Recently I’ve been looking at the ULS in a bit more detail. In short I’ve been focussing on anything in the following categories:
I wrote a PowerShell script that monitors the ULS logs and sends me emails when anything occurs within the above categories.
One of the errors that I have found quite often is the SPReaderWriterLock. What do these errors mean?
Something is trying to read or write while something else is updating the same item. In other words the item has been locked.
OWSTIMER Service generates the following error twice :
SPReaderWriterLock named [SPInitializeOnceLock] held for 3104 milliseconds. Call stack: at Microsoft.SharePoint.Utilities.SPReaderWriterLock.SPReaderWriterLockScope.Dispose() at Microsoft.SharePoint.Workflow.SPNoCodeXomlCompiler.get_ReferencedAssemblies() at Microsoft.SharePoint.Workflow.SPNoCodeXomlCompiler.SubCompiler.AddReferenceableAssemblies(WorkflowCompilerParameters theParameters) at Microsoft.SharePoint.Workflow.SPNoCodeXomlCompiler.SubCompiler.DoCompile(WorkflowCompilerParameters parameters, String xomlSource, String assemblyName, CompilationPacket& packet, DirectoryInfo& tempDir)
Explanation: In my case two Nintex workflows try to update the same item.

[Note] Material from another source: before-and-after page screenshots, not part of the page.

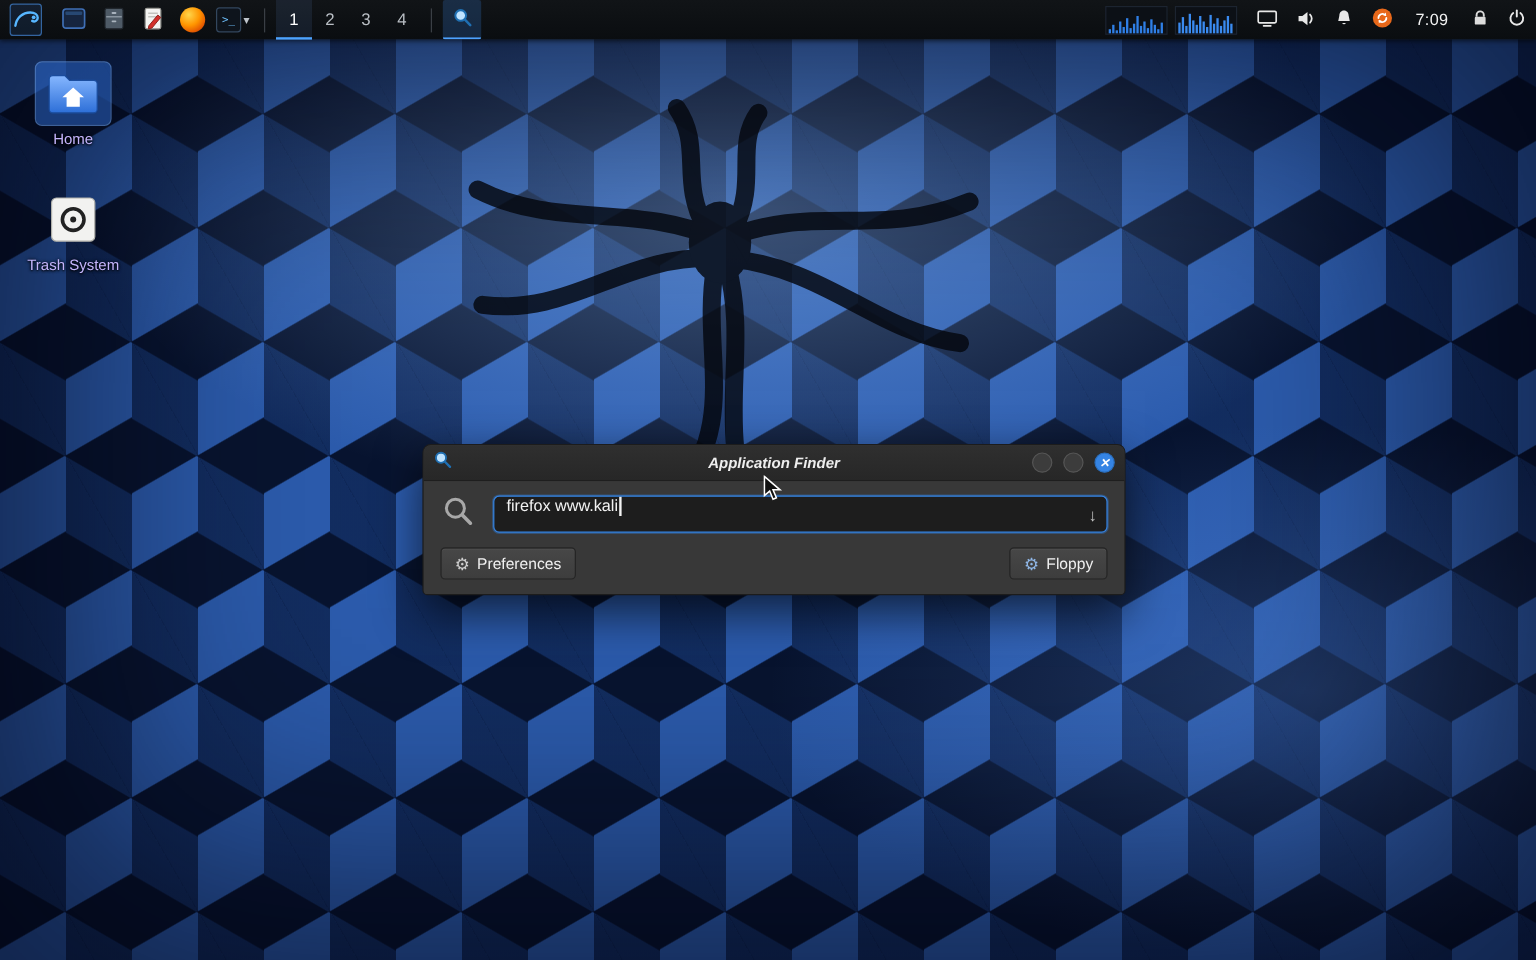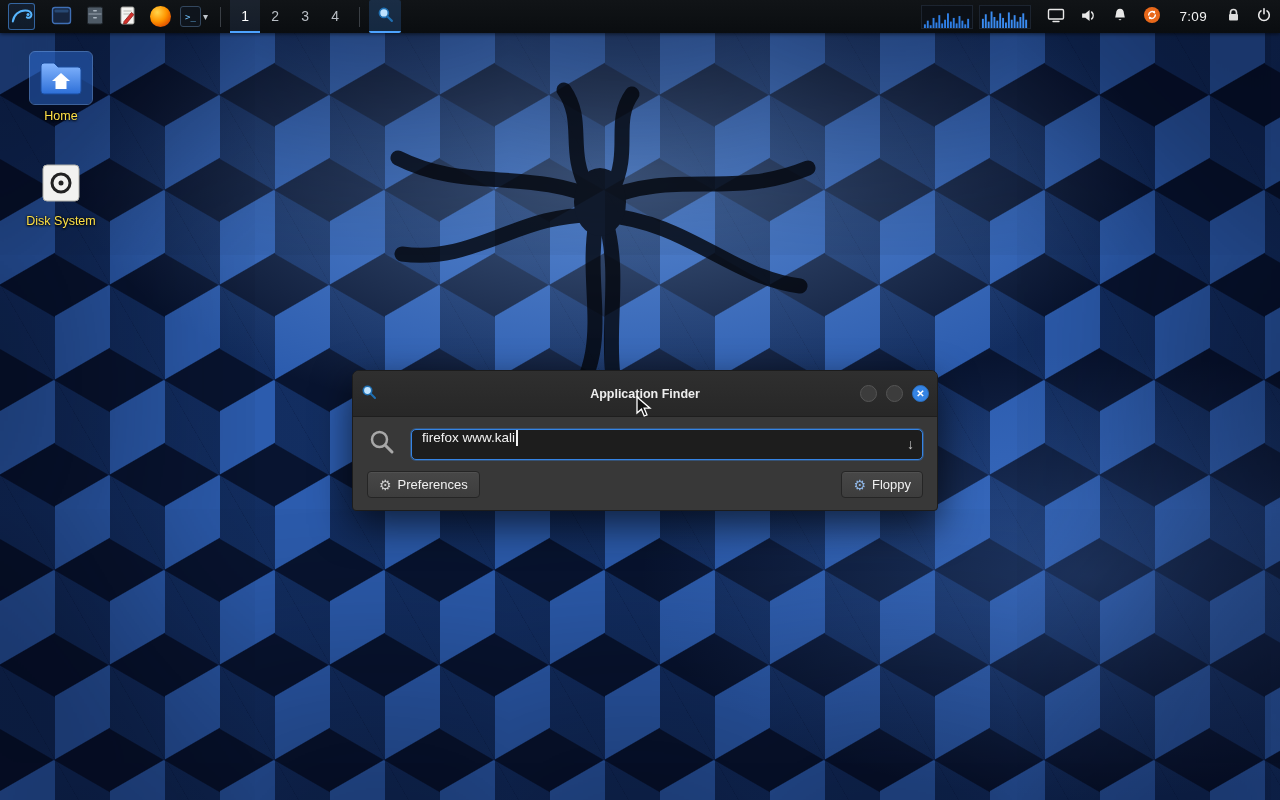"Home" .desk-label { color: #fde047 -> #c4b5fd }
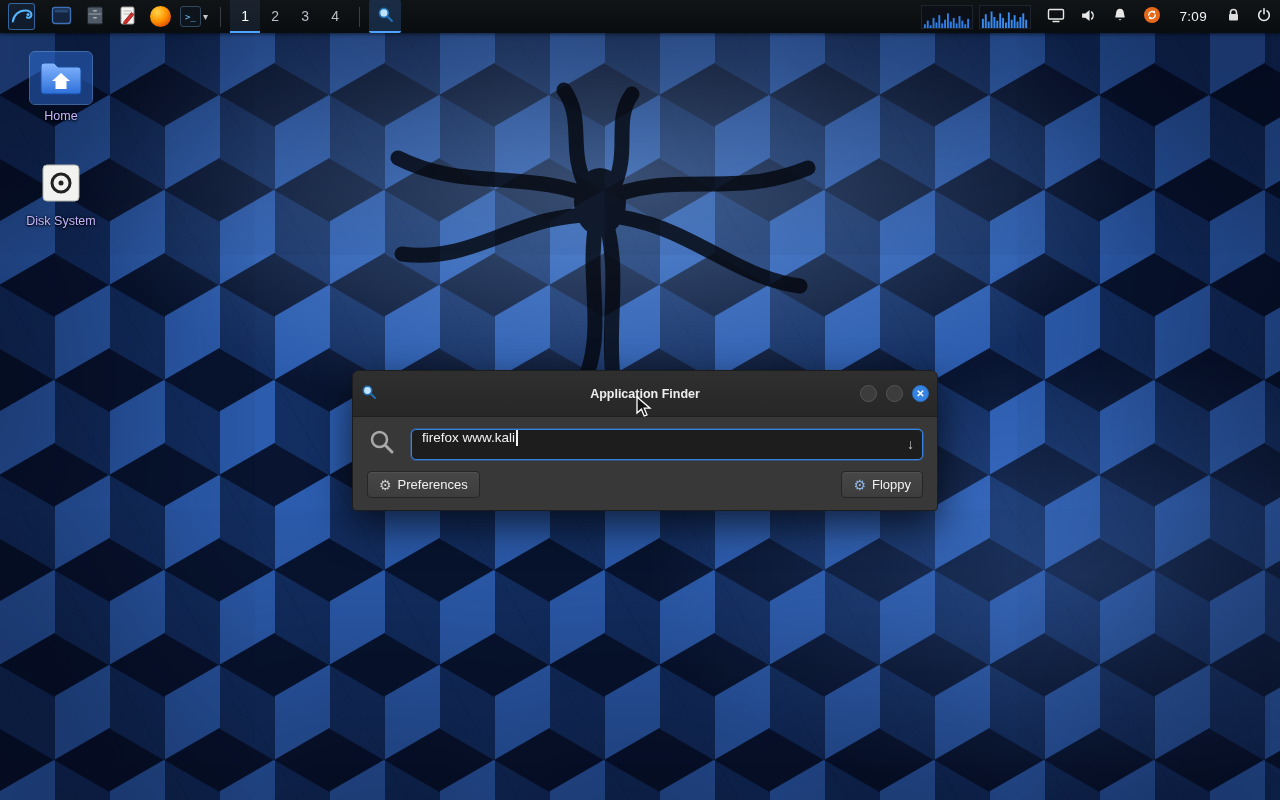"Disk System" span.desk-label { text: Disk -> Trash }
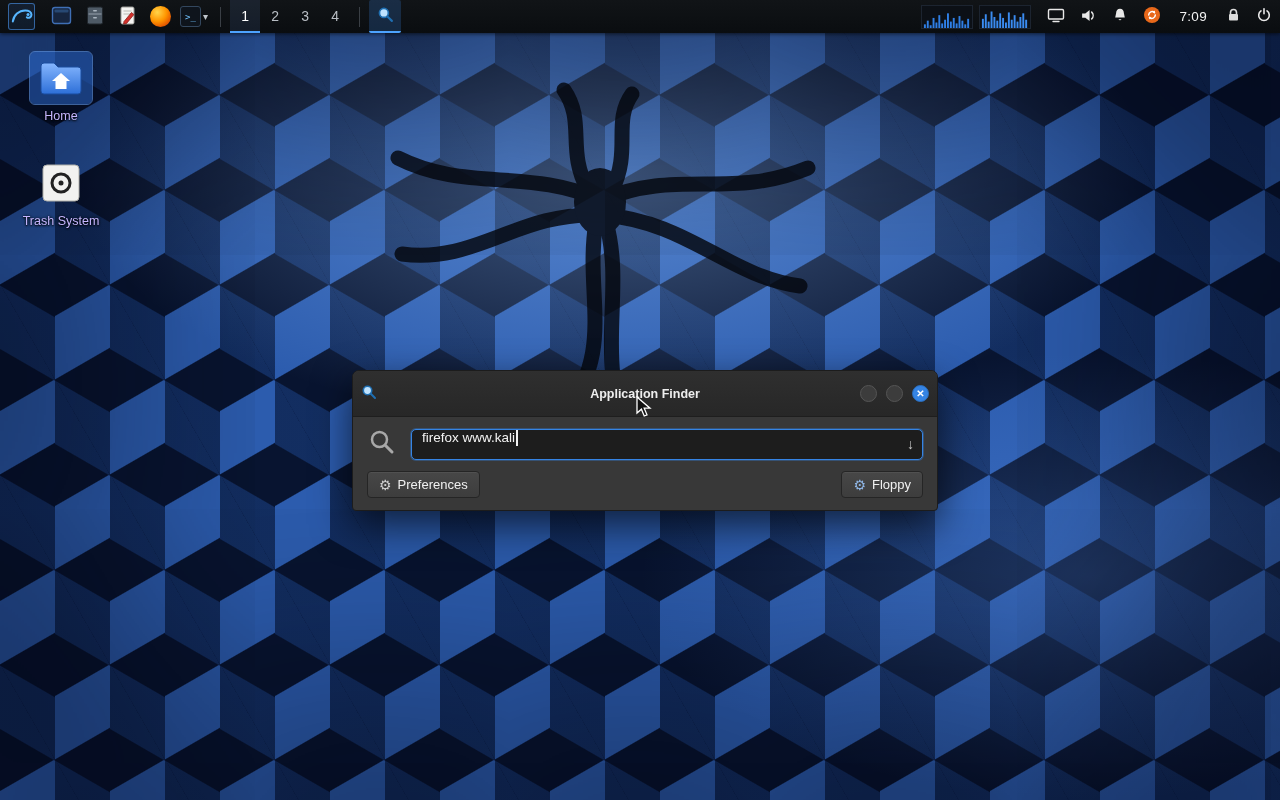"Application Finder" .titlebar { font-style: none -> italic; height: 46px -> 30px }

miiserver returns the following 2 messages:
SPReaderWriterLock named [Process Context Lock] held for 1357 milliseconds. Call stack: at Microsoft.SharePoint.Utilities.SPReaderWriterLock.SPReaderWriterLockScope.Dispose() at Microsoft.SharePoint.SPProcessContext.Get[T]() at Microsoft.SharePoint.Administration.SPConfigurationDatabase.get_Farm() at Microsoft.SharePoint.Administration.SPConfigurationDatabase.SPFileSystemCacheWatcher.OnChanged(Object source, FileSystemEventArgs e) at System.IO.FileSystemWatcher.CompletionStatusChanged(UInt32 errorCode, UInt32 numBytes, NativeOverlapped* overlappedPointer) at System.Threading._IOCompletionCallback.PerformIOCompletionCallback(UInt32 errorCode, UInt32 numBytes, NativeOverlapped* pOVERLAP)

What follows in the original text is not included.